Healers will play their crucial role in the holy trinity of class design the game uses, but they won't be buff bots who bestow everlasting enhancements - statistical advantages - and then sit idly in the safety of keeps.

There will be levelling but "it's going to be slow versus fast progression", and "it's going to be horizontal not vertical". Levelling sped up to such a degree with each subsequent MMO that Jacobs now believes levels whiz past so quickly that players barely notice them. "It's not about how quickly you can get to level-cap because this is an RVR game. In a PVE game, a lot of the reason you want to get to level-cap is so you can get out and do RVR as a really powerful character. That's not how it's going to work.

"We want people in RVR right from the beginning - it's the only way you can play the game. If we go with a more horizontal approach - more abilities but they don't scale in that same manner - it means you as a lower-level player can get into the mix."

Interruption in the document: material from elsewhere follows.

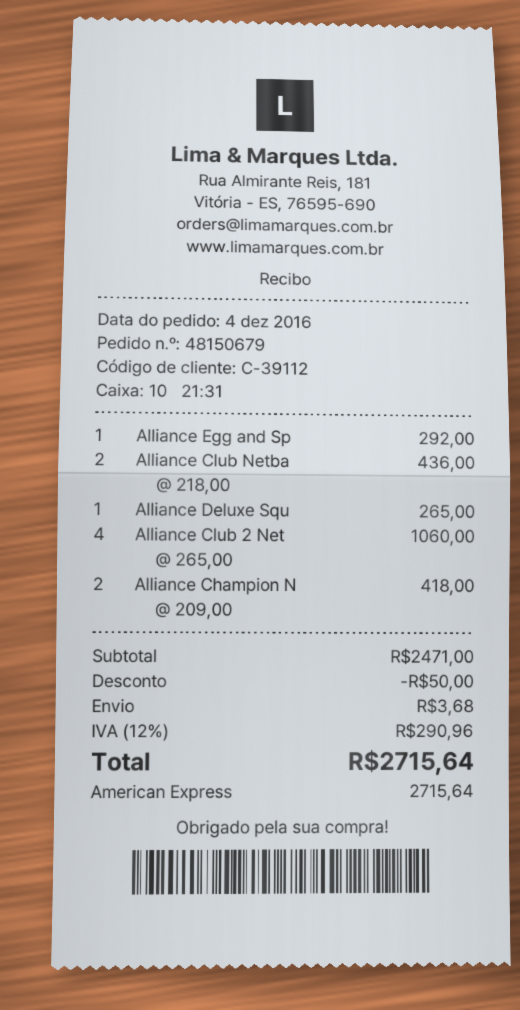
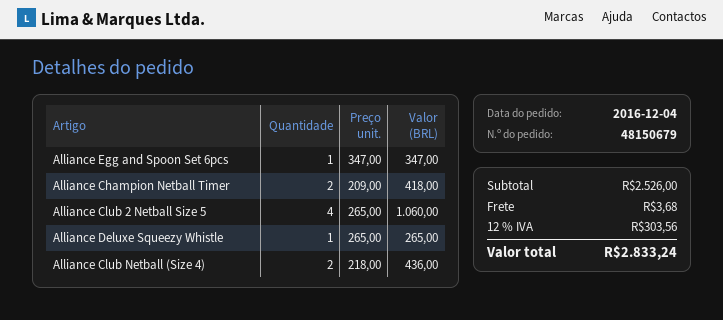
Alliance Egg and Sp: 1 x 292.00 = 292.00 -> 1 x 347.00 = 347.00
subtotal: 2471.00 -> 2526.00
discount: 50.00 -> none
tax: 12% = 290.96 -> 12% = 303.56
total: 2715.64 -> 2833.24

Opting for horizontal progression - breadth of abilities rather than simply more powerful ones - means encountering a higher level player on the battlefield won't mean an insurmountable power imbalance and relatively instant death. "I want people to enjoy the game. I want to take the focus away from the 'ding gratz' and put it more on playing. We've got to be better, I mean, come on, it's 2013, we've been making MMOs now for 20 years almost, and we need to find some better ways to do this."

Mark Jacobs has expanded on his game philosophies extensively on the Camelot Unchained website and in Kickstarter updates. There has even been a huge dungeon unveiled where all three realms will clash and, when they die, become the monsters down there. Andrew Meggs has detailed the technology in more detail on Kickstarter as well.

What if Kickstarter doesn't work out?

Camelot Unchained isn't home and dry yet, and there's still just as much chance it could fail. If that happens and the game is well short of its goal then "unfortunately we can't [carry on]". "But if there's enough support to assure me and the other investors that there's a strong enough core that really want this game, then it would be stupid not to try again."

There's still a game to be built, though, still ideas to be turned into tangible, workable, mechanics. This is just the beginning and MMOs are scary projects, as Mark Jacobs can well attest. He's been here before, though - he's led ballsy projects and he's made them work. And this time he's creatively unshackled - unchained, if you like - and making the kind of MMO I dreamed about while waiting on a portal to Emain Macha or Odin's Gate all those years ago. He's got big ideas to realise, but what ideas they could turn out to be. Perhaps we shouldn't be looking at The Elder Scrolls Online or even Blizzard's Project Titan to lead us into a new generation of MMOs. If Kickstarter does work out for Camelot Unchained, perhaps it's to these smaller, independent and creatively risky MMOs we should turn. We have with so many other genres, after all.